Tous les matins, lorsque je sortais de mon lit après une nuit blottie sous le gros édredon de plumes,
l’aboiement du chien sonnait l’heure exacte du lever, 6h30, juste avant le gong de la demie heure au
clocher de l’église.
Puis tout se mettait à bruire, le tracteur partait aux champs, les vaches en troupeau, toujours
quelques unes à la traîne toujours quelques autres sautant sur les autres, toujours « bousant » sur la
route, toujours abîmées dans leurs pensées d’herbes folles et le bruit de leurs babines coupant ras
l’herbe mouillée « scruntch », quel bonheur, d’y penser, le sourire parade sur mes lèvres qui
croquent la tartine.
Quelque soit le jour, sauf le dimanche, grand-père avouait une petite fatigue tandis qu’il chargeait le tube de beaux morceaux de viandes, de pâtés, d’écheveaux de saucisses et de saucissons, dont le
saucisson rouge, déjà coloré et goûtu, la tranche sacrée offerte aux enfants, entre deux doigts, à
hauteur du minois, le cadeau quoi !
Ces bruits familiers claquaient, les portes des frigos, les crochets esse sur la barre d’étendoir, les
plats blancs en plastique, jamais ouatés ces matins de semaine, mais énergiques, entraînants,
quelques gros mots et engueulades sur le commis boucher un gentil gars dont le sang se glaçait à
chaque remontrance, puis tout se calmait, une bonne bourrade dans le dos, il ne boudait plus, sûr
d’avoir ce fameux CAP boucher en fin d’apprentissage, le père Marcel, le patron, noté 100 % de
réussite à la présentation de ces garçons à l’examen, une de ses fiertés.
En présentation entre les caissettes blanches, les fameuses barrettes vertes de fausses pelouse
paradant telles des divas derrière la vitre en plexi.
Et voilà le patron, fonçant de village en village dans la vibration des arbres agités du vent matinal.
Klaxons courts ou sonneries longues, les portes des maisons s’ouvraient, porte-monnaie couvé par
deux mains rougies, noir et souple, léger de quelques pièces ou d’un beau billet de 50 F, pas le St
Exupéry, le Racine.
Brille la lame des couteaux, le chrome de la balance juste, les cancans, le petit dernier, il zozote le
pauvret, le jeune militaire nommé adjudant Chef, la future mariée et sa robe brodée, le Général et
son ton du devoir.
Grand-mère à la maison tendrement, causait de son jardin qu’elle allait bêcher et chérir, elle faisait
bisquer ses voisines, ses haricots étaient si hauts, si denses, elle ne boudait pas son plaisir de les
équeuter pour la prochaine mise en bocaux, croquants, verts, jamais moisis.

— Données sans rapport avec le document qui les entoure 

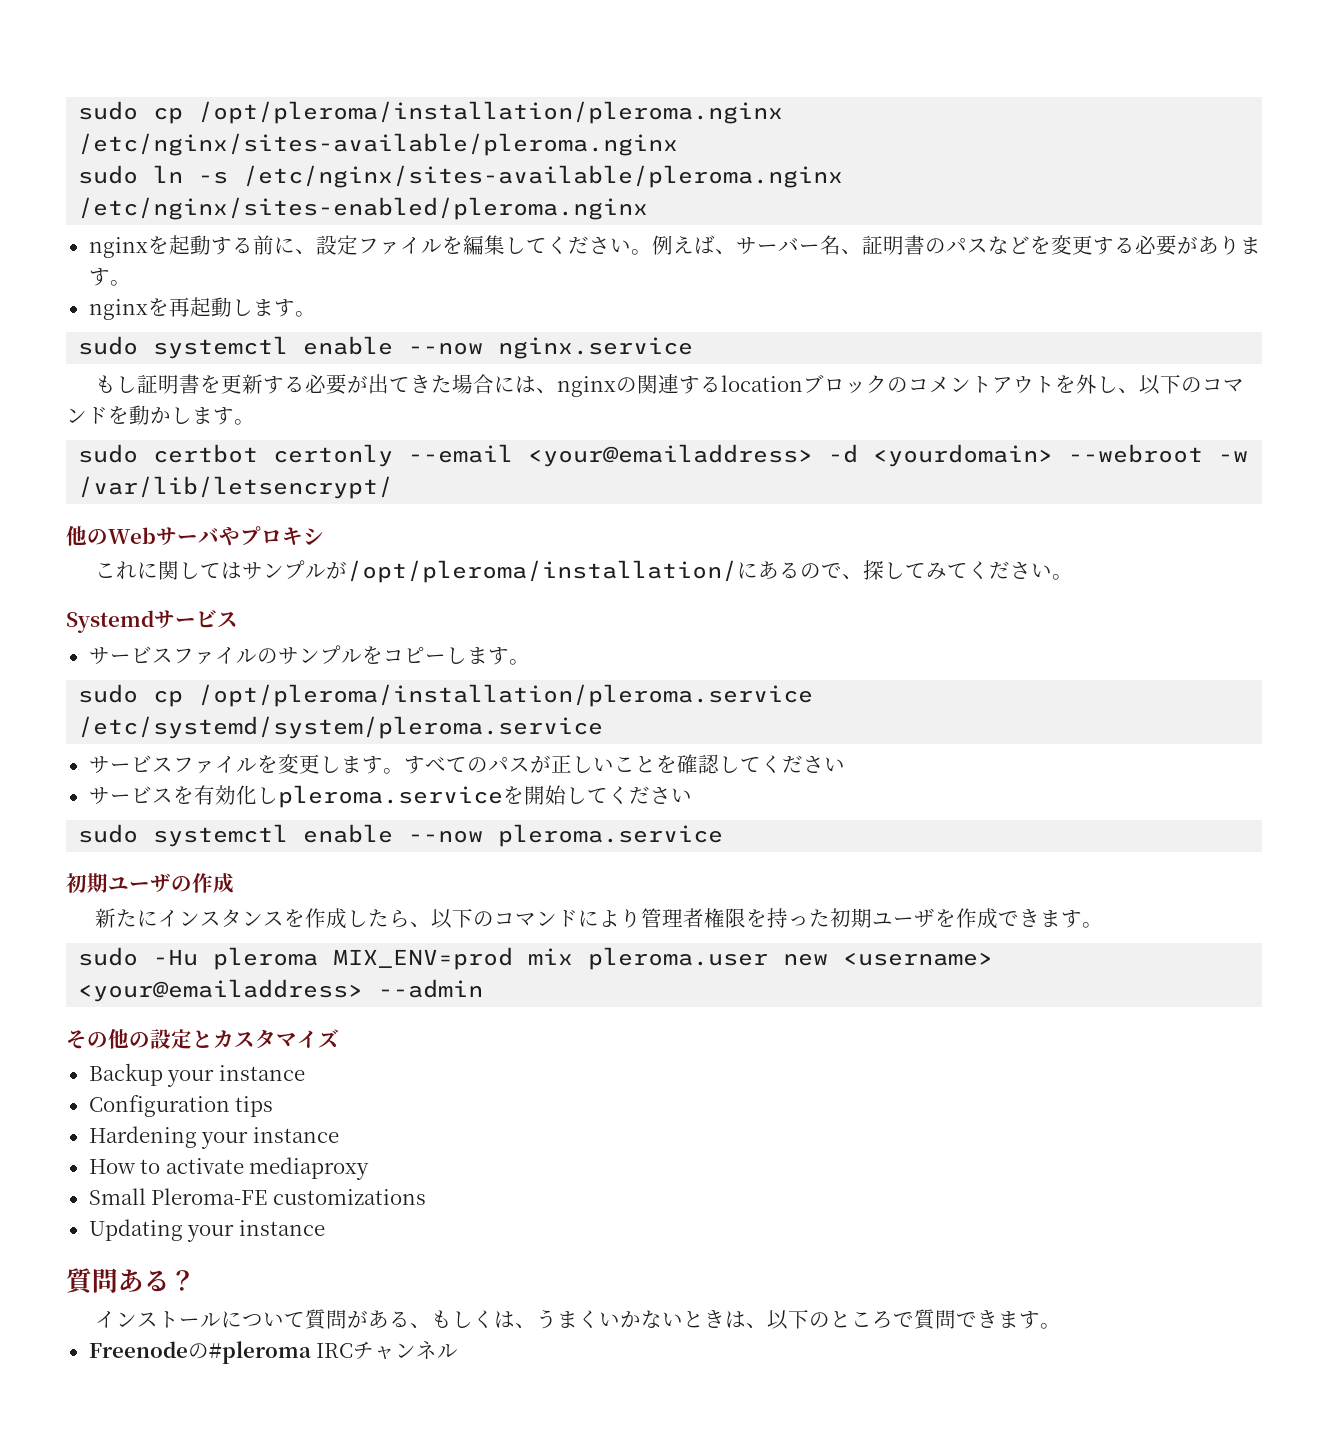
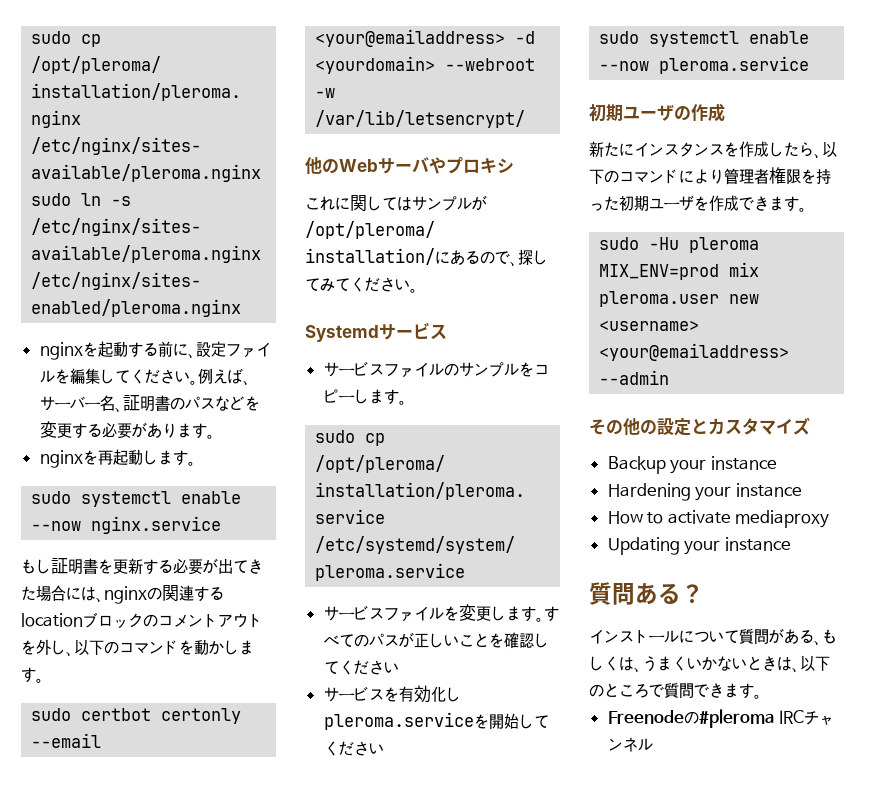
[88,1095,274,1117] // Configuration tips -> (777, 463) none
[88,1188,426,1205] // Small Pleroma-FE customizations -> (830, 519) none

Et moi ébahie de tant de savoirs, ceux de la terre, du bois à fendre, des mirabelles à cueillir, ceux
des récoltes à garder, et tous ces animaux, ces nichées, couvées par les paysans, toutes membres de
la famille, les renards, les hérissons, les chats, quelques couleuvres, quelques réfugiés parfois, dont
la chienne Mirette en quête du bout de viande chez d’autres maîtres aussi gentils que les siens, mais les gobets du boucher, tout de même « je m’y connais ».
Allais-je me marier à Luc, Philippe, Eric ? Allais-je devenir la brue de la mère machin ? Des bottes,
un tablier, des vaches du lait ? Me rendre à la capitale et œuvrer dans la réclame, la « pub » ?
Allais-je alunir moi aussi sur mon lopin de vie ? Où, par quel chemin ?
Et pourquoi pas chanter dans les opérettes, à l’Alhambra, danser avec Zizi Jeanmaire jusques aux
Amériques, et pourquoi pas ?
Alors la vue d’une marguerite, blottie dans une touffe d’herbe, d’un rayon de soleil glissant entre les
feuilles, d’une flaque d’eau dans une ornière où se mirait le bleu du ciel, me remuaient, m’attendrissaient, en me redonnant des sensations lointaines comme l’écho de mes émotions de
toute jeune fille, quand je rêvais par la campagne.